Aymen est syrien. Il n’a que 18 ans. Il vivait heureux avec ses parents et ses deux sœurs dans la grande maison familiale au centre de Homs. Son père, médecin, le déposait au collège chaque matin avant de rejoindre son cabinet. Bref tout allait pour le mieux dans le meilleur des mondes, quand soudain,le 1er décembre 2011,  la Syrie bascula officiellement dans la guerre civile. Longtemps assiégée, Homs est aujourd’hui totalement sinistrée. La famille avait quitté en larmes cette ville pour le Liban lorsqu’elle devint «un cimetière à ciel ouvert où il était tout à fait possible de prendre une balle entre les deux yeux en cas de sortie hasardeuse.» (p.69) Après le Liban, la famille émigra en Egypte, puis en Algérie, le Maroc, l’Espagne, enfin la France où maintenant, elle vit, seule, abandonnée de tous.

Omniprésente au cours de l'histoire de notre monde, infiniment variée, protéiforme, l’émigration est une marginalité sociologique qui se pose aujourd’hui avec acuité dans certains pays. Comme la violence qu’elle suscite, chacun la juge du bord où il se trouve. Alors que l’Europe commence à s’inquièter de l’afflux de plus en plus grand de migrants et s’apprête à fermer ses portes, des voix s’élèvent, ici et là, en faveur de ces malheureuses victimes innocentes.Car,à cause del’élaboration de plus en plus généralisée de mécanismes de défense identitaire,l’engagement de l’intellectuel sur ce phénomène migratoire est devenu primordial. Les problèmes brûlants et la violence font partie de son environnement, de la vie quotidienne. Aucun intellectuel, en son âme et conscience, ne peut se dire aujourd’hui qu’il est neutre, qu’il n’a aucune sympathie, aucun penchant pour une cause quelconque.

Aux USA où, malgré une campagne haineuse, quelques  syriens ont pu trouver refuge, un journaliste du New York Times dans le numéro en date du 19 novembre, a eu l’insigne mérite de dresser un triste parallèle entre la situation de ces refugiés syriens et celle des Juifs fuyant l’Allemagne nazie. Il a en effet rappelé à ses concitoyens qu’en janvier 1939, les autorités américaines avaient refusé le droit d’entrée au St Louis, un paquebot battant pavillon allemand, ayant à son bord 900 enfants juifs allemands. Ce paquebot avait dû alors rebrousser chemin et retourner à Hambourg où plusieurs de ces enfants furent par la suite massacrés par les Nazis.

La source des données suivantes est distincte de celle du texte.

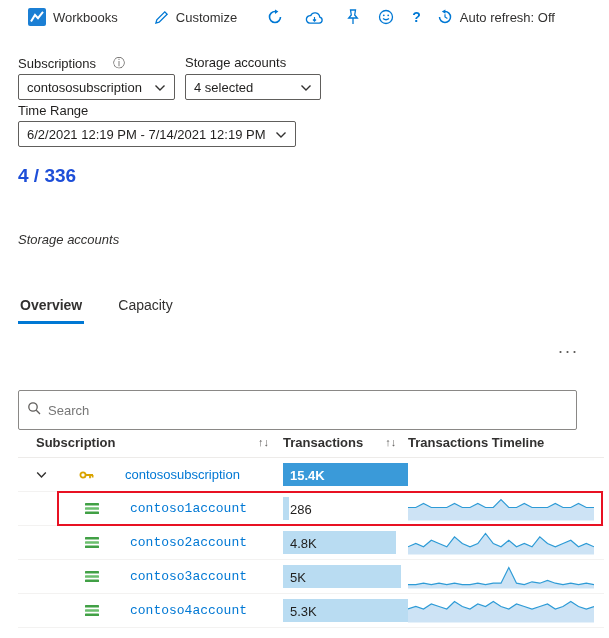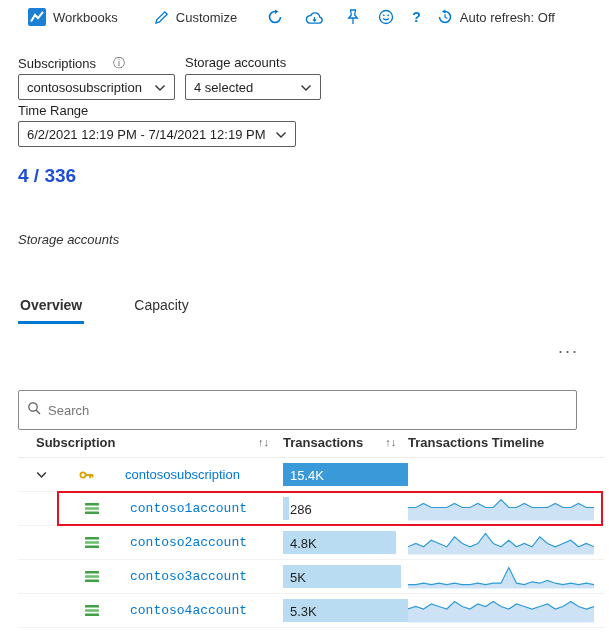"Overview" .tabs { gap: 48px -> 32px }
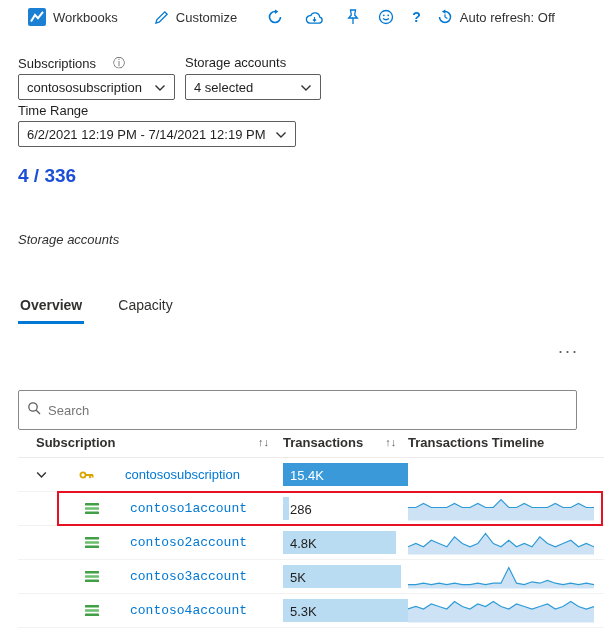"15.4K" .bar-label.on-solid { font-weight: none -> bold }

Dans son livreLa Parole est aux migrants, Olivier Geai ne verse pas dans la banalité. Comme ce journaliste américain, il touche un sujet très sensible, en cette période pleine d’effervescence où l’humanité toute entière appréhende un «choc des civilisations» aux conséquences incalculables. Un livre à lire et à méditer.

R. Darragi

Olivier Geai, La Parole est aux migrants, Photographies de Laurence Geai, L’Harmattan, 142 pages.